A Death in Sweden

Dan turned to Per, who’d walked into the kitchen after him, and said, “Did he have a cleaner?”


“A woman from the village came in once a week. We spoke to her, but she said there was never much cleaning to do. She said he liked to talk, maybe just to practice his Swedish. He wanted to be fluent.”

“And she knew him as Jacques Fillon?”

“Jack. People called him Jack.” He turned to Inger and added, “Nobody knew he was French.”

She nodded, and said, “We still don’t.”

Dan sat against the kitchen table, looking around the room, thinking over the house they’d just toured, trying to imagine himself inside the mind of the man who’d lived here. Even harder, he was trying to imagine himself living here, in this space, the hours of each new day yawning in front of him.

“What did he do here? How did he fill his days, his evenings, the winter nights? He’s been living up here for over ten years, but he doesn’t have a TV, doesn’t have a computer.”

“He has a lot of books,” suggested Inger.

“True, yet no book by his bedside, none left by a favorite chair.” He looked at Per and said, “Have you found out any more about where he went on the bus every day?”

“Nobody knows. And it’s only because of Siri and the regular driver that we know he took the bus every day. We can’t even find anyone who saw him on the bus coming home.”

Inger said, “Siri was the girl he saved.”

Dan nodded.

“What did he do?” This time the question was to himself, but Per looked on expectantly. Dan was trying to think of all the things that were missing, then said, “You searched the place, right, looking for another ID?”

“Yes, we searched, but as you can see, we put everything back where it was. There was no other ID, no passport.”

“Were there any guns?”

“No.” He laughed and said, “Not everyone up here’s a hunter.”

Dan smiled in response, but his thoughts were snagging all over the place. He noticed Inger didn’t smile, that she’d understood his question perfectly. It was all about the kind of scenario that might have brought Fillon up here. In one way or another, he had to have been on the run, and very few people on the run would ever get comfortable enough to be completely without a weapon.
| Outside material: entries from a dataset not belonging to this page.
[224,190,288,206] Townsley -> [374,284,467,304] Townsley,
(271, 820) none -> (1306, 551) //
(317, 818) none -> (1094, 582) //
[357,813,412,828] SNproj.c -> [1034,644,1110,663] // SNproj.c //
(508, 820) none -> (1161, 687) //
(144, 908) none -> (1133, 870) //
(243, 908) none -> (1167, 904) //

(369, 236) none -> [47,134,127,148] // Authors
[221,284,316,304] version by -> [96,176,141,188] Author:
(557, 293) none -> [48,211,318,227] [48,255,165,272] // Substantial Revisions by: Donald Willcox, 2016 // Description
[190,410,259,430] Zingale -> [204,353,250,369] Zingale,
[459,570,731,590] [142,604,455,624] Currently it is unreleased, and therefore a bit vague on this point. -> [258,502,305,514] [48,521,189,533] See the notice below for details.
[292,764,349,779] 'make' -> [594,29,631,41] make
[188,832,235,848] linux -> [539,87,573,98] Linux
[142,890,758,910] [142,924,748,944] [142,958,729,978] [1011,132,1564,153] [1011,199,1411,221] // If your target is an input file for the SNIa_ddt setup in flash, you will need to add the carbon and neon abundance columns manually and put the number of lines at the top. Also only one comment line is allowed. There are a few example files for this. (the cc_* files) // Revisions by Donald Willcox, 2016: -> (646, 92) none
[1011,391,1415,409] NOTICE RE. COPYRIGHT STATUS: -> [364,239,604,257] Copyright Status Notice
So where were they?

It was just one of the many things he couldn’t make sense of, and he still had a dozen unformed questions circling, none of which Per would have an answer for.
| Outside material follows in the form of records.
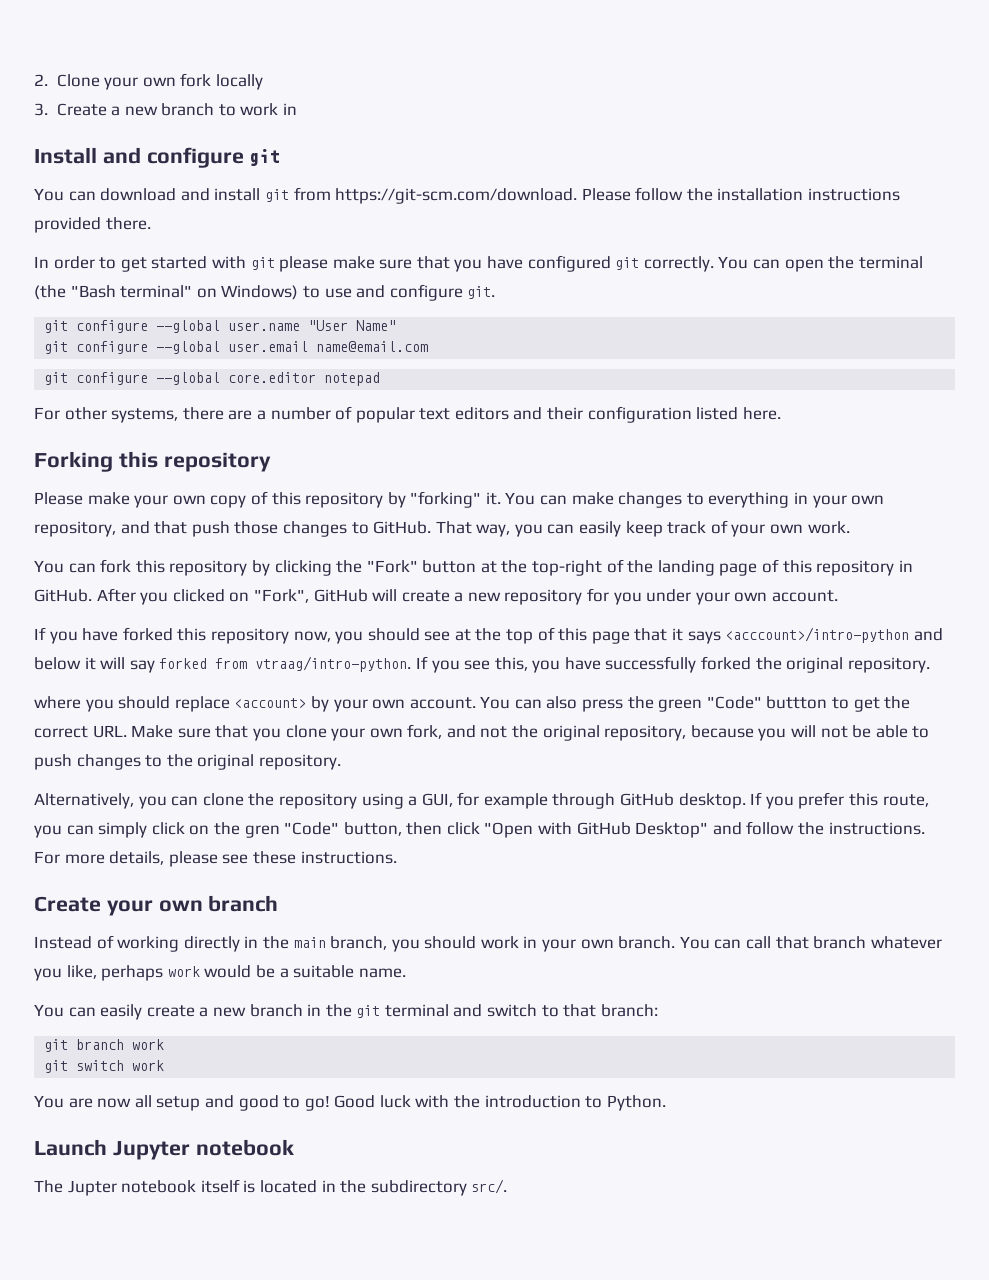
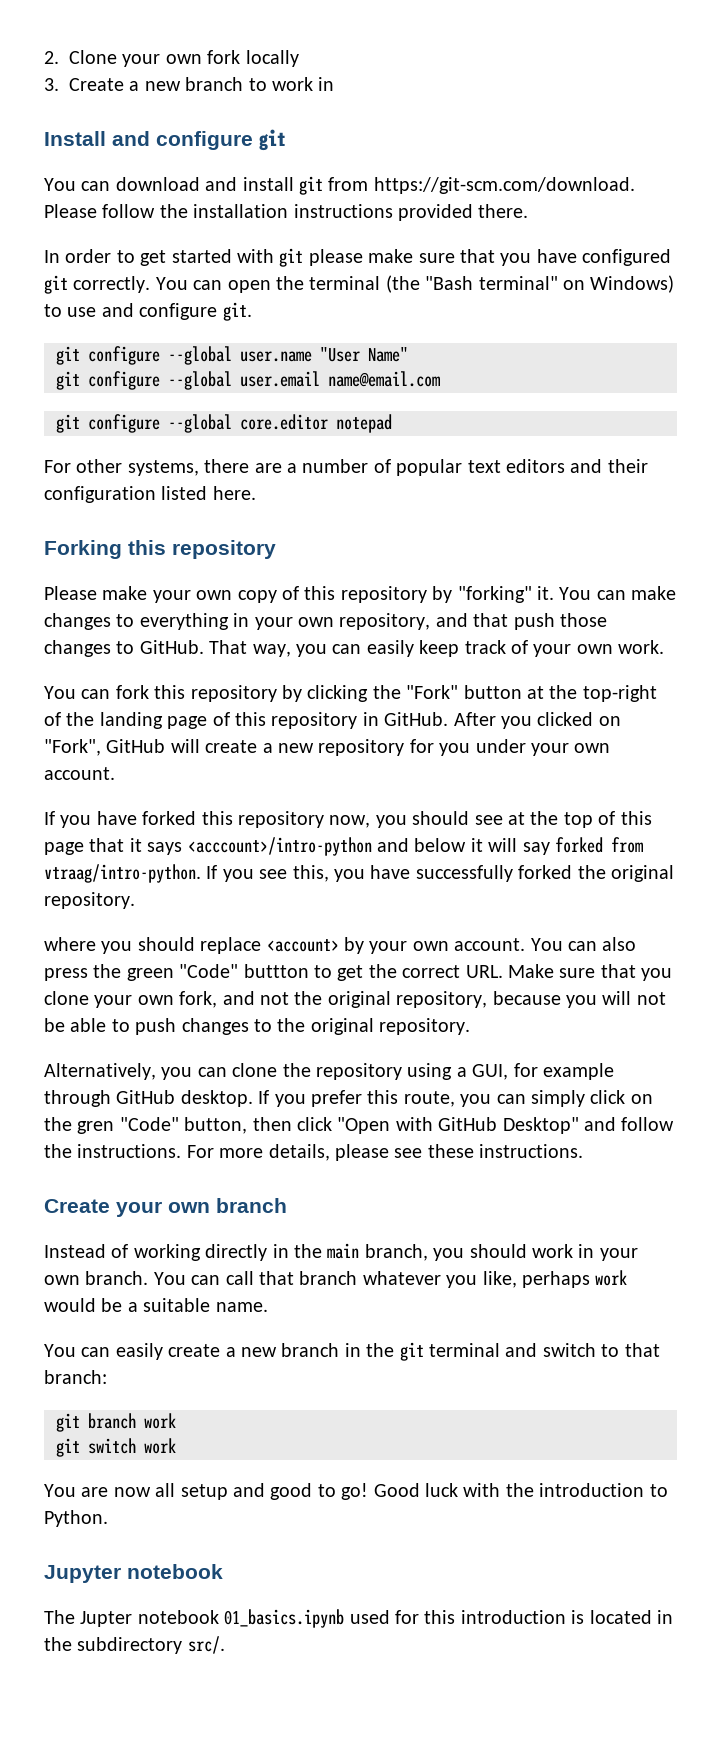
[34,1139,107,1156] Launch -> (108, 1518) none
[200,1179,240,1193] itself -> [224,1609,566,1628] 01_basics.ipynb used for this introduction

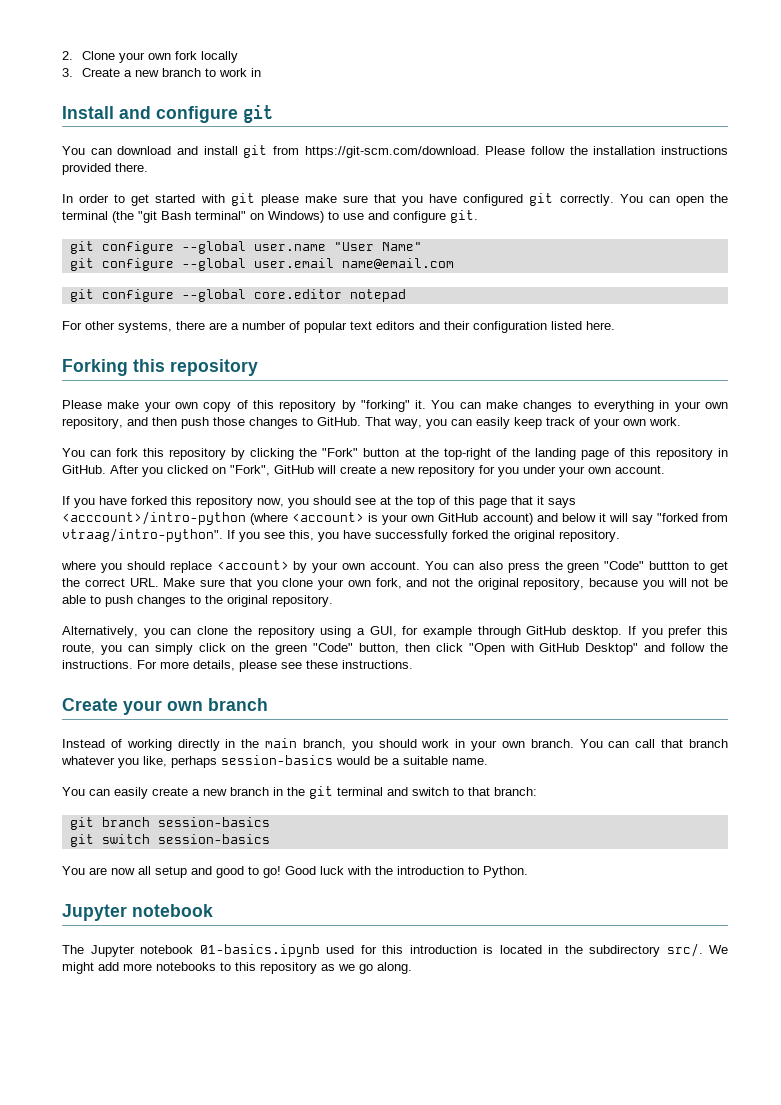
[425,276,474,290] "Bash -> [138,211,191,223] "git Bash
[473,613,509,627] that -> [152,417,177,426] then
(372, 846) none -> [250,512,533,525] (where <account> is your own GitHub account)
[554,837,643,853] [44,864,201,883] forked from vtraag/intro-python. -> [656,513,728,522] [62,528,223,542] "forked from vtraag/intro-python".
[77,1121,115,1134] gren -> [275,644,308,655] green
[595,1270,628,1286] work -> [221,755,333,765] session-basics
[144,1413,176,1429] work -> [157,817,270,827] session-basics
[144,1438,176,1454] work -> [157,834,270,844] session-basics
[80,1609,345,1628] Jupter notebook 01_basics.ipynb -> [90,944,320,957] Jupyter notebook 01-basics.ipynb
(225, 1645) none -> [709,945,728,954] [62,962,412,974] We might add more notebooks to this repository as we go along.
Inger ended the confusion anyway by stepping in and saying, “Okay, I think, Per, if you take us to our accommodation now, we can walk back here on our own later.”
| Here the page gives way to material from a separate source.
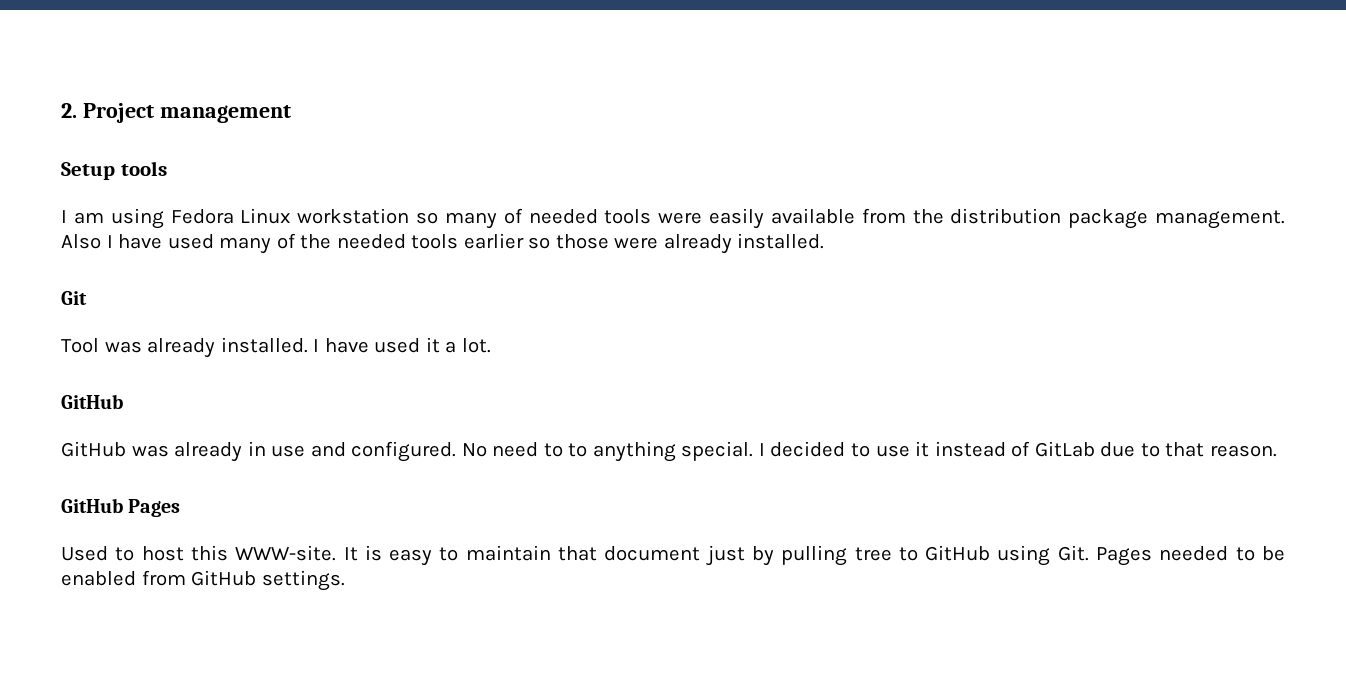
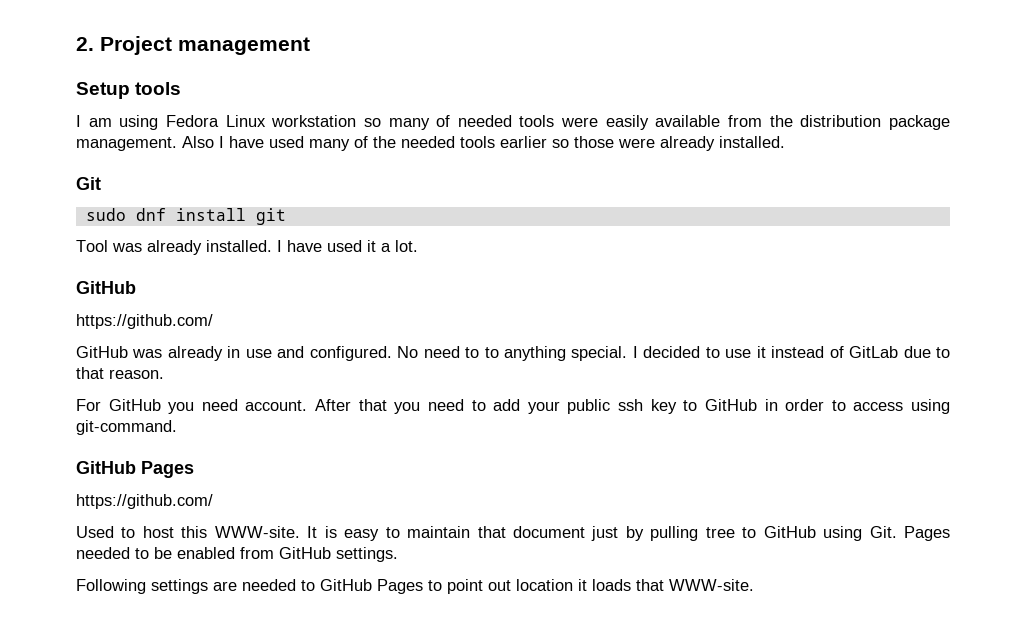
(87, 298) none -> [85,208,286,225] // sudo dnf install git
(123, 401) none -> [76,314,213,329] // https://github.com/
[61,498,181,517] // GitHub Pages -> [76,399,950,414] [76,420,177,435] [76,461,194,478] [76,494,213,509] // For GitHub you need account. After that you need to add your public ssh key to GitHub in order to access using git-command. // GitHub Pages // https://github.com/
(345, 580) none -> [76,579,754,594] // Following settings are needed to GitHub Pages to point out location it loads that WWW-site.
“Sure, but you can call me any time you need a ride.” He looked a little bashful, and Dan guessed he’d already taken a shine to Inger.

She smiled in response, but not in a way that suggested she’d be returning the sentiment. Briefly, Dan sympathized with her—she had the sort of easy-going beauty that meant she probably spent a good part of her daily life dealing with the fanciful thoughts of male colleagues. He laughed to himself, then, not sure why he thought he was any different.

They left and Per locked the door and handed the key to Inger, but then looked at Dan, struck by a sudden thought.

“You asked what he did all the time. The postman, he didn’t come very often, just bills, you know, things like that, but he said normally Jack was in the garage.”

Dan looked across at the garage. It was open at the front and a pretty new-looking SUV was poking out.

“I can’t imagine that car needing much work.”

Per smiled and said, “I said exactly the same thing, but the garage is bigger than it looks from here. There’s a big old motorbike behind there, a real old wreck—he was always working on it, that’s what the postman said.”

“Okay, thanks.” For want of something else to say, he added, “I’ll take a look at it later.”

What he was actually thinking as they climbed into the car and drove back onto the road was that this had been a half-life lived here, a half-life curtailed by that bus crash.

Yes, the man who hadn’t been Jacques Fillon had come here for a reason, escaped for a reason, was a person of interest to the CIA for any number of reasons, but this, the last twelve years, had not been a life. It had probably been as depressingly dull and limited as it looked on the surface.

The man had lived with barely any human interaction, no apparent connection with the outside world, and his days had been spent visiting a nearby town or tinkering with an old wreck of a bike. Dan didn’t want that to be the sum of it, but he knew all too well that it most likely was.